- Task inputs:
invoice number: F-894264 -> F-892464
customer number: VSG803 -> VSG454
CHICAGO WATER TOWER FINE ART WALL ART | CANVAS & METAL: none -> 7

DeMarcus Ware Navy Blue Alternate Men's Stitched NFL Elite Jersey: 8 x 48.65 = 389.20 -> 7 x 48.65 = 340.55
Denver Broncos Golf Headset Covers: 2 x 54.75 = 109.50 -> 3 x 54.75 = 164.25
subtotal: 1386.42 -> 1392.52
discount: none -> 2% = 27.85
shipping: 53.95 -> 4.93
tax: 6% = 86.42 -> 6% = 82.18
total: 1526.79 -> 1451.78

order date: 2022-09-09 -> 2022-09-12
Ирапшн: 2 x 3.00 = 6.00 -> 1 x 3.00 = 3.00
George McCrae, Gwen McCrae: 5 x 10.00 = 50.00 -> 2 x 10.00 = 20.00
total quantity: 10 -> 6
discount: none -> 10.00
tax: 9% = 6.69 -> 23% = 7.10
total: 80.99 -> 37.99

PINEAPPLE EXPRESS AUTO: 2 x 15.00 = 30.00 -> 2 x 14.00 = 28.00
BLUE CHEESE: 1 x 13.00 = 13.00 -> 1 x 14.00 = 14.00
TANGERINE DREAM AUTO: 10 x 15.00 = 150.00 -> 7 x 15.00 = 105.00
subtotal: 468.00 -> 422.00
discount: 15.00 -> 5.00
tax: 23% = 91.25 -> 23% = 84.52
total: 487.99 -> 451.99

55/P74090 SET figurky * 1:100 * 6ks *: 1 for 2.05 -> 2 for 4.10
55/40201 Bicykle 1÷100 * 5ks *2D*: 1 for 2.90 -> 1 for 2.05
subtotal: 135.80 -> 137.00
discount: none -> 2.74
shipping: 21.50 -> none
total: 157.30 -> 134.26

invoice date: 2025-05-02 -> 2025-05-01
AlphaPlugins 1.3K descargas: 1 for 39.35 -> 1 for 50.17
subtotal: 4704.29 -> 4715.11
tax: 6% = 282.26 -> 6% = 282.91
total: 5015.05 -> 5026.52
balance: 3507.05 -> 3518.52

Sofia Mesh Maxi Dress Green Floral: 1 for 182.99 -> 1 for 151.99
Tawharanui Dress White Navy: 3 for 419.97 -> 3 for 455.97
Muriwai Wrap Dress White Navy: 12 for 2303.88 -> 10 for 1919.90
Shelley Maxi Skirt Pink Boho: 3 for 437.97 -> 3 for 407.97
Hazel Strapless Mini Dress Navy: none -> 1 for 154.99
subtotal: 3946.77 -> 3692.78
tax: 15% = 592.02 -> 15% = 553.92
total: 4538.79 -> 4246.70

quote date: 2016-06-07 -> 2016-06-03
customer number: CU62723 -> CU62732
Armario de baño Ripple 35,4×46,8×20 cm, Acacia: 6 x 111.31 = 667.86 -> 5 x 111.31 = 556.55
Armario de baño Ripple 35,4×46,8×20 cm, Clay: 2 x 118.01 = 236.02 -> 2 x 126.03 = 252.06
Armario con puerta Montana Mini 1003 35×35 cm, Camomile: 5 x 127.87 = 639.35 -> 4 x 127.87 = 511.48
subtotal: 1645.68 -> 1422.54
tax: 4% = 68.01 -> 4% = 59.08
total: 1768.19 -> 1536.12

- Problem details:
Only the lines from the one with "tax: 6% = 86.42 -> 6% = 82.18" through the last line above should be restated, word for word.

- Answer to the problem:
tax: 6% = 86.42 -> 6% = 82.18
total: 1526.79 -> 1451.78

order date: 2022-09-09 -> 2022-09-12
Ирапшн: 2 x 3.00 = 6.00 -> 1 x 3.00 = 3.00
George McCrae, Gwen McCrae: 5 x 10.00 = 50.00 -> 2 x 10.00 = 20.00
total quantity: 10 -> 6
discount: none -> 10.00
tax: 9% = 6.69 -> 23% = 7.10
total: 80.99 -> 37.99

PINEAPPLE EXPRESS AUTO: 2 x 15.00 = 30.00 -> 2 x 14.00 = 28.00
BLUE CHEESE: 1 x 13.00 = 13.00 -> 1 x 14.00 = 14.00
TANGERINE DREAM AUTO: 10 x 15.00 = 150.00 -> 7 x 15.00 = 105.00
subtotal: 468.00 -> 422.00
discount: 15.00 -> 5.00
tax: 23% = 91.25 -> 23% = 84.52
total: 487.99 -> 451.99

55/P74090 SET figurky * 1:100 * 6ks *: 1 for 2.05 -> 2 for 4.10
55/40201 Bicykle 1÷100 * 5ks *2D*: 1 for 2.90 -> 1 for 2.05
subtotal: 135.80 -> 137.00
discount: none -> 2.74
shipping: 21.50 -> none
total: 157.30 -> 134.26

invoice date: 2025-05-02 -> 2025-05-01
AlphaPlugins 1.3K descargas: 1 for 39.35 -> 1 for 50.17
subtotal: 4704.29 -> 4715.11
tax: 6% = 282.26 -> 6% = 282.91
total: 5015.05 -> 5026.52
balance: 3507.05 -> 3518.52

Sofia Mesh Maxi Dress Green Floral: 1 for 182.99 -> 1 for 151.99
Tawharanui Dress White Navy: 3 for 419.97 -> 3 for 455.97
Muriwai Wrap Dress White Navy: 12 for 2303.88 -> 10 for 1919.90
Shelley Maxi Skirt Pink Boho: 3 for 437.97 -> 3 for 407.97
Hazel Strapless Mini Dress Navy: none -> 1 for 154.99
subtotal: 3946.77 -> 3692.78
tax: 15% = 592.02 -> 15% = 553.92
total: 4538.79 -> 4246.70

quote date: 2016-06-07 -> 2016-06-03
customer number: CU62723 -> CU62732
Armario de baño Ripple 35,4×46,8×20 cm, Acacia: 6 x 111.31 = 667.86 -> 5 x 111.31 = 556.55
Armario de baño Ripple 35,4×46,8×20 cm, Clay: 2 x 118.01 = 236.02 -> 2 x 126.03 = 252.06
Armario con puerta Montana Mini 1003 35×35 cm, Camomile: 5 x 127.87 = 639.35 -> 4 x 127.87 = 511.48
subtotal: 1645.68 -> 1422.54
tax: 4% = 68.01 -> 4% = 59.08
total: 1768.19 -> 1536.12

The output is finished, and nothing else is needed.